I have it on my Romy kit also.

FREE



Quoted:
So far I've managed to refinish the handguard on mine...  Plenty of sanding (60 followed by 150, then a going-over with a wood finishing pad), then I believe I put on three coats (maybe four) of Minwax "Polyshades Bombay Mahogany Gloss 480".  Used a terry-cloth sponge pad to apply.  Between coats I'd wipe it down again to a matte look with the finishing pad.

I left all the scratches and dents just as they were (which is minimal), gives her some character.

Turned out to give a deep semi-gloss dark reddish color.  Very nice in my opinion.

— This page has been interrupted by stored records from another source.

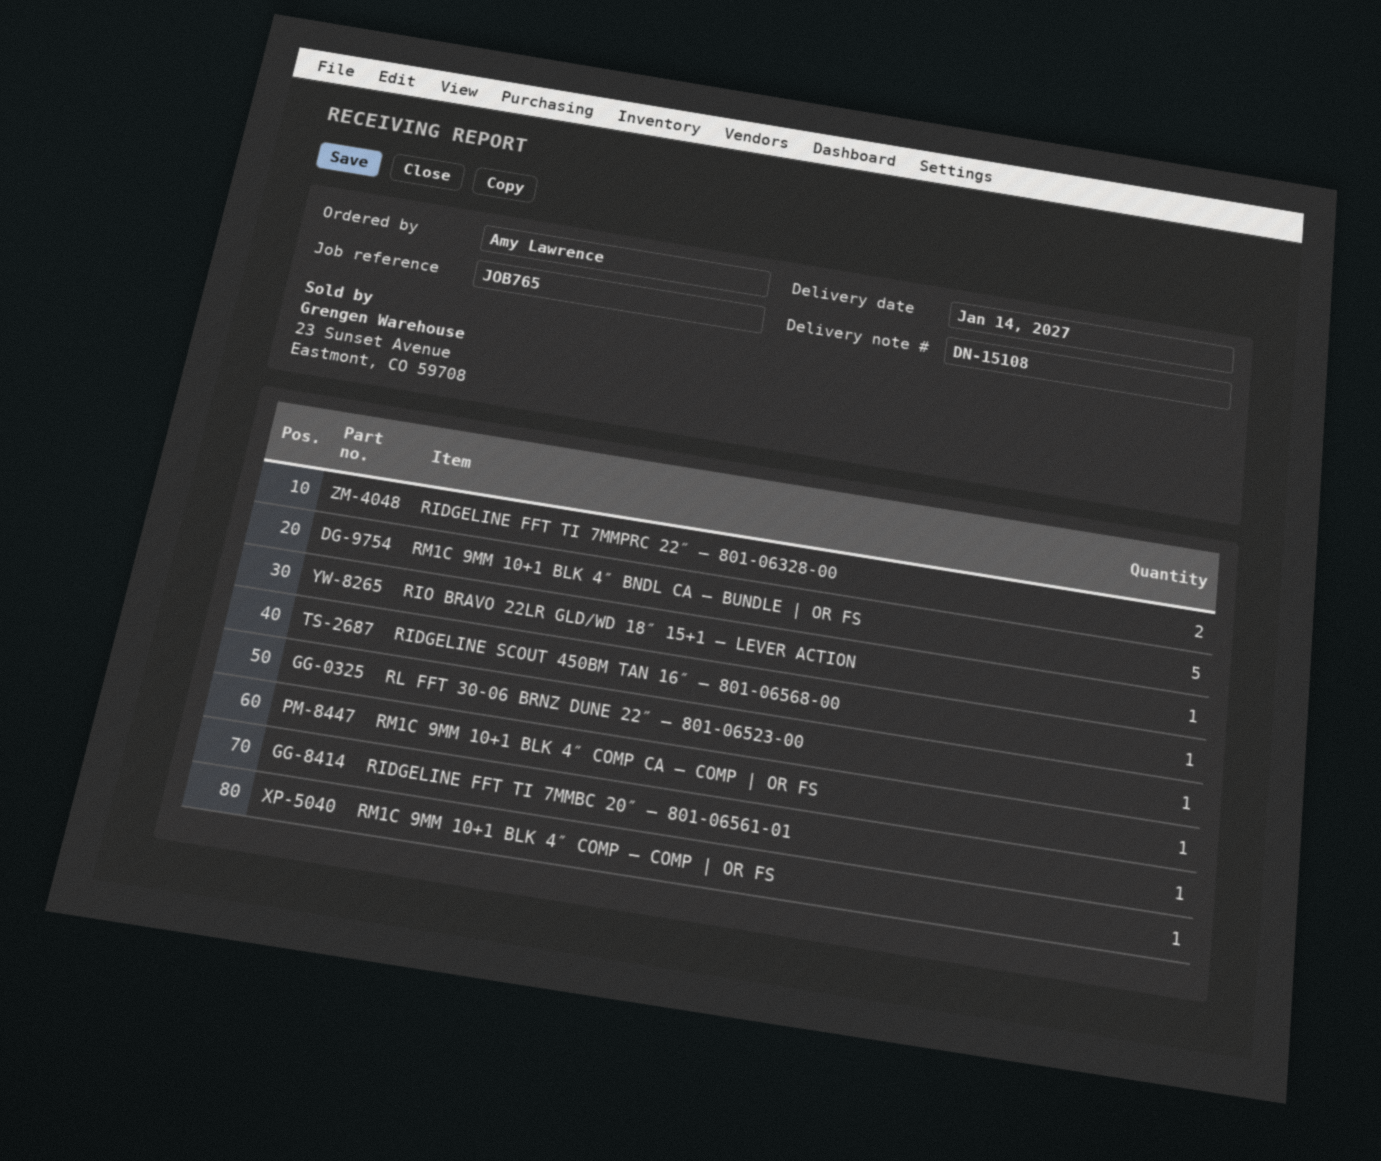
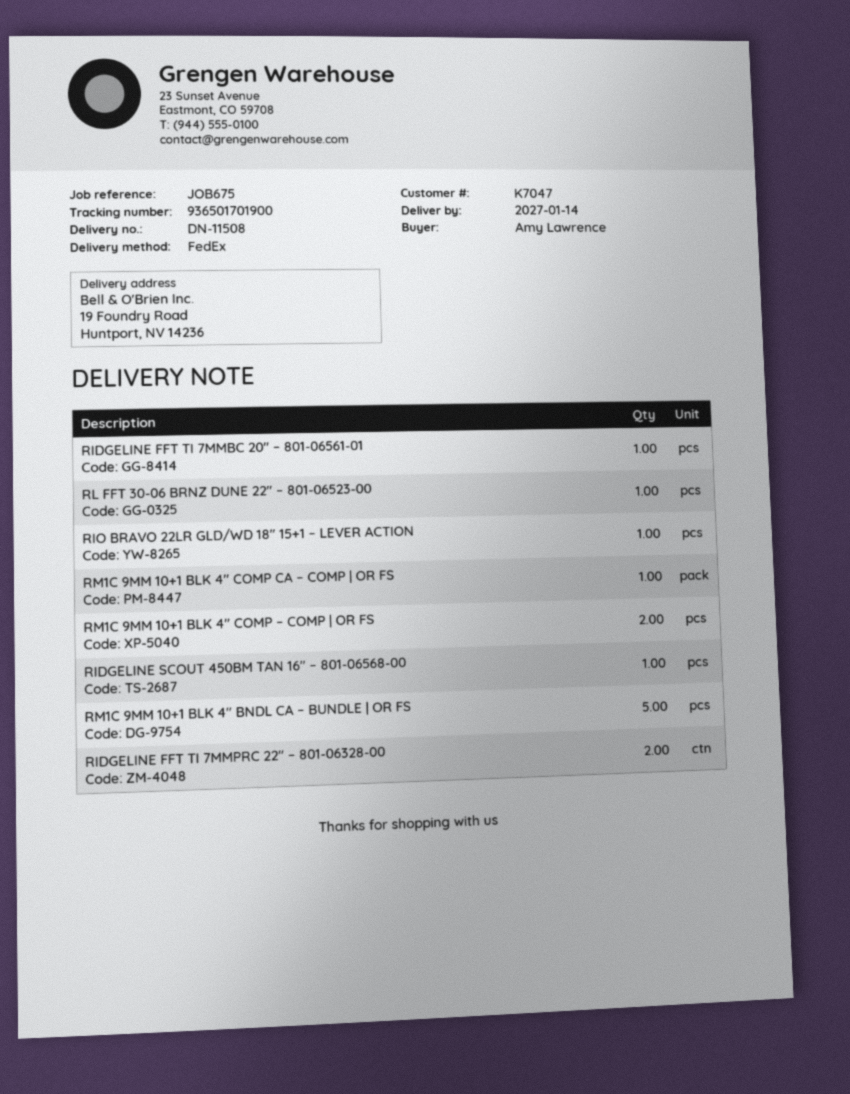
delivery note number: DN-15108 -> DN-11508
reference: JOB765 -> JOB675
RM1C 9MM 10+1 BLK 4″ COMP – COMP | OR FS: 1 -> 2

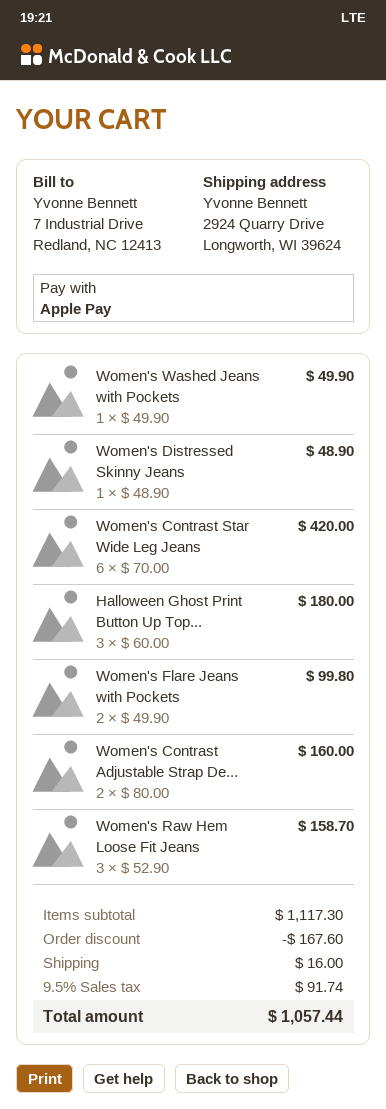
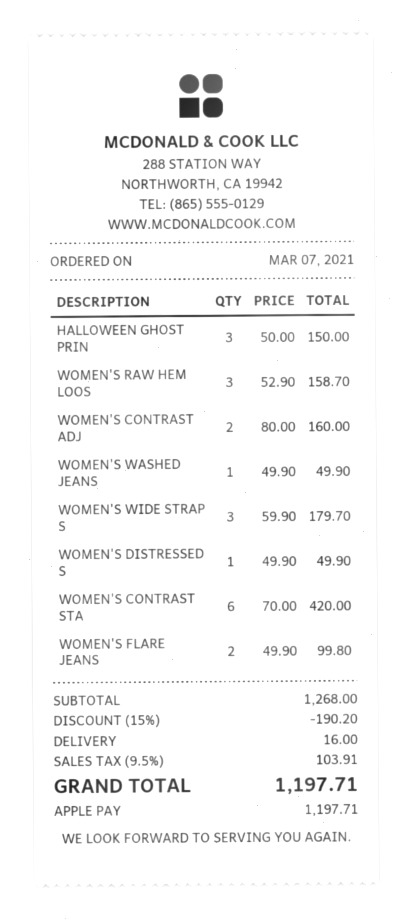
Women's Distressed Skinny Jeans: 1 x 48.90 = 48.90 -> 1 x 49.90 = 49.90
Halloween Ghost Print Button Up Top...: 3 x 60.00 = 180.00 -> 3 x 50.00 = 150.00
WOMEN'S WIDE STRAP S: none -> 3 x 59.90 = 179.70
subtotal: 1117.30 -> 1268.00
discount: 167.60 -> 190.20
tax: 9.5% = 91.74 -> 9.5% = 103.91
total: 1057.44 -> 1197.71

i10.photobucket.com/albums/a140/rwkerstetter/HandguardRestain02CropResize.jpg

Link Posted: 12/9/2005 7:29:49 PM EDT
[#2]
The orange "G" stands for "Garda" which is Romanian for guard. This past October, I went to the Romanian National Military Museum in Bucharest.  The rifles were for the Patriotic Guard and not the regular army.  The display for the black banded Patriotic Guard rifles said that they were semi-auto only.  All the full auto parts were in the rifle except that the full auto disconnector had the tail ground off which made it fire semi auto only.  The Patriotic Guard was mandatory service for all highschool aged kids... girls and boys.  Think of it as a combination of the Young Pioneers and the National Guard.  Here is a picture of the black banded Patriotic Guard rifle I took at the museum...



Link Posted: 12/10/2005 4:42:14 PM EDT
[#3]
Thanks that the answer I needed.

FREE
Link Posted: 12/11/2005 3:17:21 PM EDT
[#4]
Can someone elaborate on the "bleaching" step of refinishing please?  I've got my Romy wood stripped of the old finish and ready to proceed.  Thanks all.
Link Posted: 12/11/2005 5:33:36 PM EDT
[#5]

Quoted:
Can someone elaborate on the "bleaching" step of refinishing please?  I've got my Romy wood stripped of the old finish and ready to proceed.  Thanks all.



For bleaching the wood, I soak the wood in very hot water and clorox bleach.  I use a pretty strong bleach solution of about 1 part bleach to 2 parts hot water.  I let the wood soak in this solution for about 2 to 3 hours.  Be sure to remove the spring in the butt stock before soaking in bleach water solution or it'll rust.  Some people have had good results using oxyclean too.  Here's a picture of another Romanian stock set I just finished today...



BTW, Dalesimpson, if you read this post, this is the Rommy set I just bought from you!
Link Posted: 12/16/2005 12:04:42 PM EDT
[#6]
Finally finished the buttstock...  Once again, Minwax Polyshades "Bombay Mahogany".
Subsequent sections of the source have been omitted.